= What is expected =
Return every line from the listing where the word "none" occurs.

= Dataset content =
__________________________________________________

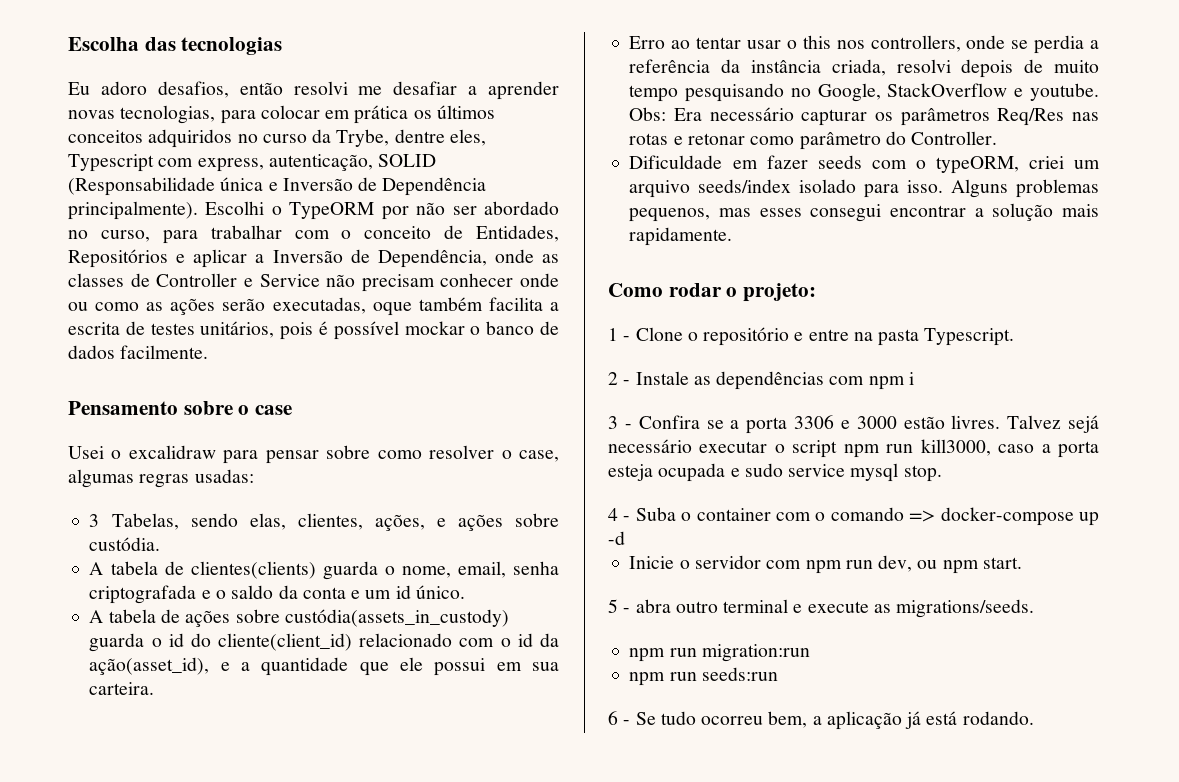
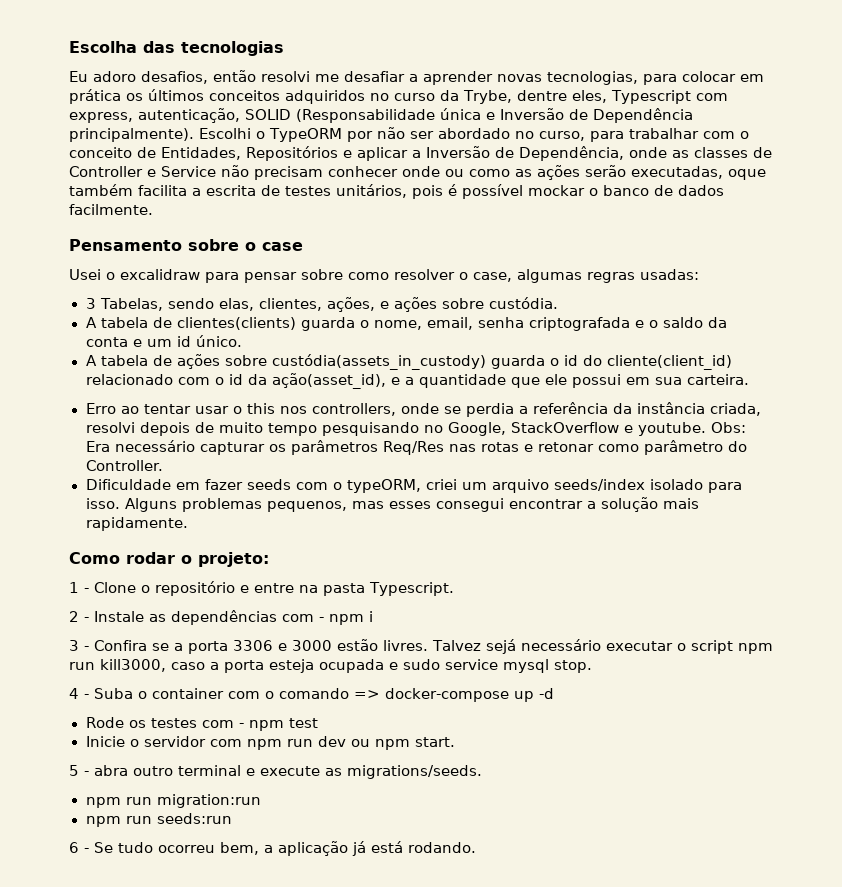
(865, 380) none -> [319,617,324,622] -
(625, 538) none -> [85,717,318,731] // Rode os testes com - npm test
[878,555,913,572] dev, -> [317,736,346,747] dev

__________________________________________________

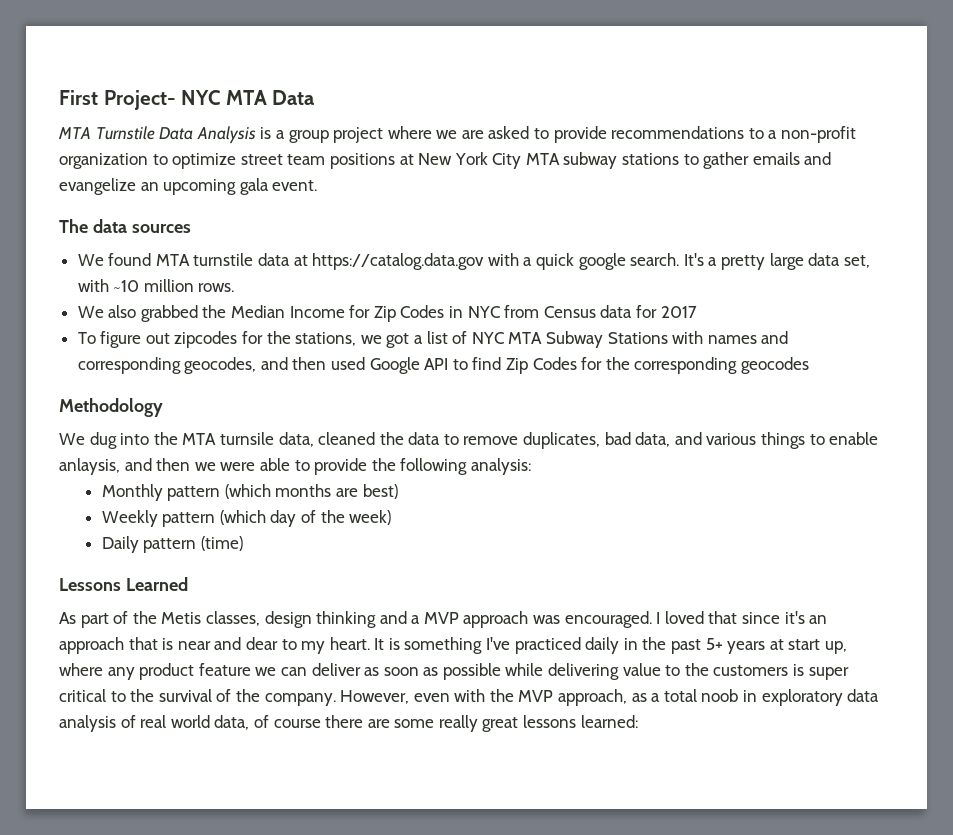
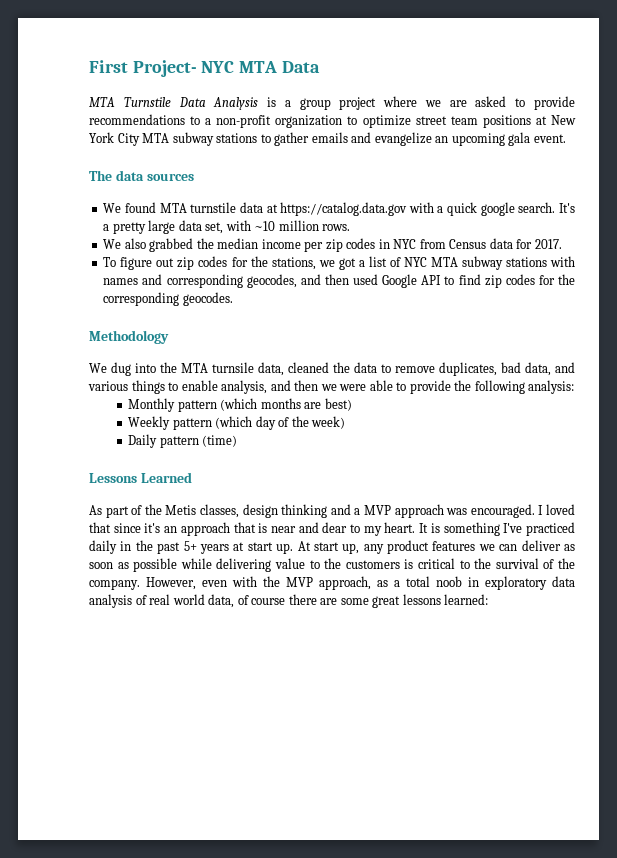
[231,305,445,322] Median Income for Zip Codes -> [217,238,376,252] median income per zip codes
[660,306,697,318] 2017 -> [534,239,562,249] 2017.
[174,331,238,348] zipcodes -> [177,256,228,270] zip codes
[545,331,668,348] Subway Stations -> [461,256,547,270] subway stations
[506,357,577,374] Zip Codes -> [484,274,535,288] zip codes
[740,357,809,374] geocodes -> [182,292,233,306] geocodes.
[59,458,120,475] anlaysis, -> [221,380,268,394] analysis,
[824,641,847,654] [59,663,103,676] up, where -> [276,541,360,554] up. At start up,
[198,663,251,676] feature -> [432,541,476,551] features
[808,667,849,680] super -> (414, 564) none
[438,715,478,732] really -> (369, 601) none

__________________________________________________

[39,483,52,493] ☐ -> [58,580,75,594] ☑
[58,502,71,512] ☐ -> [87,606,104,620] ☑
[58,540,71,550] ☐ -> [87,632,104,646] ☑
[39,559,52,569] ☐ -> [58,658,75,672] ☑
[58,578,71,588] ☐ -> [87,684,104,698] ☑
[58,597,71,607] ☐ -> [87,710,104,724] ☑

__________________________________________________

= Exercise solution =
(865, 380) none -> [319,617,324,622] -
(625, 538) none -> [85,717,318,731] // Rode os testes com - npm test
[808,667,849,680] super -> (414, 564) none
[438,715,478,732] really -> (369, 601) none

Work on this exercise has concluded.